The new dinosaur bone was found in 2015 near Cape Otway, Victoria, in southeastern Australia by a volunteer named Jessica Parker.2 It was identified as a vertebra from an elaphrosaur, or “light-footed reptile,” and is the first of this kind of dinosaur found in Australia.2 This group of dinosaurs fall in the ceratosaur category of theropod dinosaurs, having similarities with Dilophosaurus, a Jurassic dinosaur common in the Western USA.3
Lead author, Stephen Poropat, from the Swinburne University of Technology in Australia, said,
Elaphrosaurs had long necks, stumpy arms with small hands, and relatively lightly built bodies. As dinosaurs go, they were rather bizarre. The few known skulls of elaphrosaurs show that the youngsters had teeth, but that the adults lost their teeth and replaced them with a horny beak. We don’t know if this is true for the Victorian elaphrosaur yet—but we might find out if we ever discover a skull.2
The lack of teeth is unsurprising because not all theropod dinosaurs had teeth.4 Other elaphrosaurs have been found in Tanzania and China, but these dinosaurs were found in Upper Jurassic rocks, thought by secular paleontologists to be about 150 million years old.2 This new Australian elaphrosaur was found in rocks dated about 40 million years younger in Cretaceous strata.2
One bone can tell a lot, and this one points out the folly in evolutionary theory once again. Elaphrosaurs supposedly went extinct in the Late Jurassic, but here we find them again in Cretaceous layers, much younger than they were supposed to have lived. This is not just a gap of a few million years, but 40 million years! And why did no evolution occur in these dinosaurs for this long? How do elaphrosaurs apparently go extinct and then suddenly reappear, exactly the same, millions of years later? The authors give no satisfactory explanation for this oft over-looked fact. Unsurprisingly, this is a common, unexplained phenomena in paleontology, known as the “Lazarus effect.”5 Long-necked (sauropods) dinosaurs supposedly went extinct and then were found fully-formed in rocks 30 million years younger. Where did these dinosaurs go for 30-40 million years?

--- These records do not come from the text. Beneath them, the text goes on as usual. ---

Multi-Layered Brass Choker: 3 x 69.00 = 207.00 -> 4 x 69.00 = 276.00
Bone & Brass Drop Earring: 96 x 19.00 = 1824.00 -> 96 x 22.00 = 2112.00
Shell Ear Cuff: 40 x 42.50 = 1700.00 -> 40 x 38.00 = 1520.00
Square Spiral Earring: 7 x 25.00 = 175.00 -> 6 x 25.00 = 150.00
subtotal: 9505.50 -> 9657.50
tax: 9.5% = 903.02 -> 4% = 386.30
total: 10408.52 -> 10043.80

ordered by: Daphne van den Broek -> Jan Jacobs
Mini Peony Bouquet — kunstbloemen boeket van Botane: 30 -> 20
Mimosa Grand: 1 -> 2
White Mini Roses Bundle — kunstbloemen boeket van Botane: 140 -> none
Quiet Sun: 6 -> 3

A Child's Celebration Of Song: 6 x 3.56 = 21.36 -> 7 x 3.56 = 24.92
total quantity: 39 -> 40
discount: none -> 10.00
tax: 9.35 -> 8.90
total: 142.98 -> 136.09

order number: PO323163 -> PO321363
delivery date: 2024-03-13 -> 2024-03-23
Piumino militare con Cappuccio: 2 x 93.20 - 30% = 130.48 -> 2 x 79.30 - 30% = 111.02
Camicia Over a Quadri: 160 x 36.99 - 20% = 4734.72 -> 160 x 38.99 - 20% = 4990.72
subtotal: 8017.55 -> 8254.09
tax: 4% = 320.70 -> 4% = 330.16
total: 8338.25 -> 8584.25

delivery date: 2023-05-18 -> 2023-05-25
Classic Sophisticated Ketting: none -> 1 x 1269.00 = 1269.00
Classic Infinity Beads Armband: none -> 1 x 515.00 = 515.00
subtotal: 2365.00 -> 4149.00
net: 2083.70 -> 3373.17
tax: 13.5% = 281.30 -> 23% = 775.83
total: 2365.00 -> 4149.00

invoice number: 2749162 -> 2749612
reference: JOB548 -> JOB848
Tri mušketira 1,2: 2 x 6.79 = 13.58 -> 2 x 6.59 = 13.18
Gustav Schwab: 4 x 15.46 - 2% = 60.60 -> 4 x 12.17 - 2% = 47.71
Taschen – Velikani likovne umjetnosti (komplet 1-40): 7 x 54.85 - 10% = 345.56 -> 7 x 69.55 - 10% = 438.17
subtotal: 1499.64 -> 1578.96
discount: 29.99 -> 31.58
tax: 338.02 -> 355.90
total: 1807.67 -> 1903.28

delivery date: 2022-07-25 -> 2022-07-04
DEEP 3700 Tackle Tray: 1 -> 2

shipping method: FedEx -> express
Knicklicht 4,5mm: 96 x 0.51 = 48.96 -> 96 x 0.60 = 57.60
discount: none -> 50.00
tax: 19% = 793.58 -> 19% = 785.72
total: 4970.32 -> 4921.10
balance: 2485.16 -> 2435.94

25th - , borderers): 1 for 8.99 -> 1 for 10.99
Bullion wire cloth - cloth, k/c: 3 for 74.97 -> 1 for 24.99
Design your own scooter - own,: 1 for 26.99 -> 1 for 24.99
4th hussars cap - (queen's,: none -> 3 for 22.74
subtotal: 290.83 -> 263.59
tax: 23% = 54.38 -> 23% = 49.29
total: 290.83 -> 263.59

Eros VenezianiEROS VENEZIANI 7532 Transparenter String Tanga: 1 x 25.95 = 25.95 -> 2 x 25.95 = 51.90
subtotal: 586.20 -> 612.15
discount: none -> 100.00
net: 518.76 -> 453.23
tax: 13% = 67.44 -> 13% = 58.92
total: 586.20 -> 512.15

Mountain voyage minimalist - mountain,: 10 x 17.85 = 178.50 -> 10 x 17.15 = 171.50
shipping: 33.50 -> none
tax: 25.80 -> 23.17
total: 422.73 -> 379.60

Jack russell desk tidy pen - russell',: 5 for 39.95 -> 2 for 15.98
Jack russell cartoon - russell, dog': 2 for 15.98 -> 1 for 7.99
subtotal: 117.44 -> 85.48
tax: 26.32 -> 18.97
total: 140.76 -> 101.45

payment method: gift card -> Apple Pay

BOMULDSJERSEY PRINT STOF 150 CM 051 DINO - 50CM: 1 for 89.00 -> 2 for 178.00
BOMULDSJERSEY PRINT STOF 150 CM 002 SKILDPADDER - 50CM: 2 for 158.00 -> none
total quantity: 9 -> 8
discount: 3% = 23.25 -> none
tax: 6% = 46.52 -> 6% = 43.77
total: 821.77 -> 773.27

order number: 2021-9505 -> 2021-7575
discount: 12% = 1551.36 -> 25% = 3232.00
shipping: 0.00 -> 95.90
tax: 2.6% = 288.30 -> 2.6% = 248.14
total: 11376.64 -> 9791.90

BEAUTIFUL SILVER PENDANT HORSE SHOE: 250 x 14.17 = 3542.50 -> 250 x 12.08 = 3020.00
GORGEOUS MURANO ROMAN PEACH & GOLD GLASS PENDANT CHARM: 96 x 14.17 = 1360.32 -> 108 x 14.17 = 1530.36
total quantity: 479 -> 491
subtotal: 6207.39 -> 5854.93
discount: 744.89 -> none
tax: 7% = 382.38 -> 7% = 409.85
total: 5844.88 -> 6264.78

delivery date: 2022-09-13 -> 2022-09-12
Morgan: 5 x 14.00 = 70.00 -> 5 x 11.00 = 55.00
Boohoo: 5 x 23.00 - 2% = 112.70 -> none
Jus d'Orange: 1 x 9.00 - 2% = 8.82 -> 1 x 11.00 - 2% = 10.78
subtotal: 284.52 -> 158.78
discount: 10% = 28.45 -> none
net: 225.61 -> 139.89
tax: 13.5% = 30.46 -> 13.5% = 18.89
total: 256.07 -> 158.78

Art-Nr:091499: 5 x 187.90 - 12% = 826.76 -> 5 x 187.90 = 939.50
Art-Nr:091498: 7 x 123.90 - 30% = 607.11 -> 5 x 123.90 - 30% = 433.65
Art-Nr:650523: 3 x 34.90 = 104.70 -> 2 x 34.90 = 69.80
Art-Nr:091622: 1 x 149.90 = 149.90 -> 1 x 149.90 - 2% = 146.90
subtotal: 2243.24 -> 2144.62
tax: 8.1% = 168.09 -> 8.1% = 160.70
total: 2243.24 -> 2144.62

Flood geologists have a much better explanation for the so-called “Lazarus effect.” Although most dinosaurs of a certain type were likely buried at about the same time in the Flood, a few escaped and were buried later. This makes a lot of sense if all the dinosaurs were living at the same time and at about the same elevation in the pre-Flood world. It’s simply a product of random probability. But to claim these dinosaurs are found in rocks separated by 30-40 million years, yet still look identical, is preposterous. Especially if you really believe in evolution and that all living things are continually changing with time. Where are these observable and expected changes?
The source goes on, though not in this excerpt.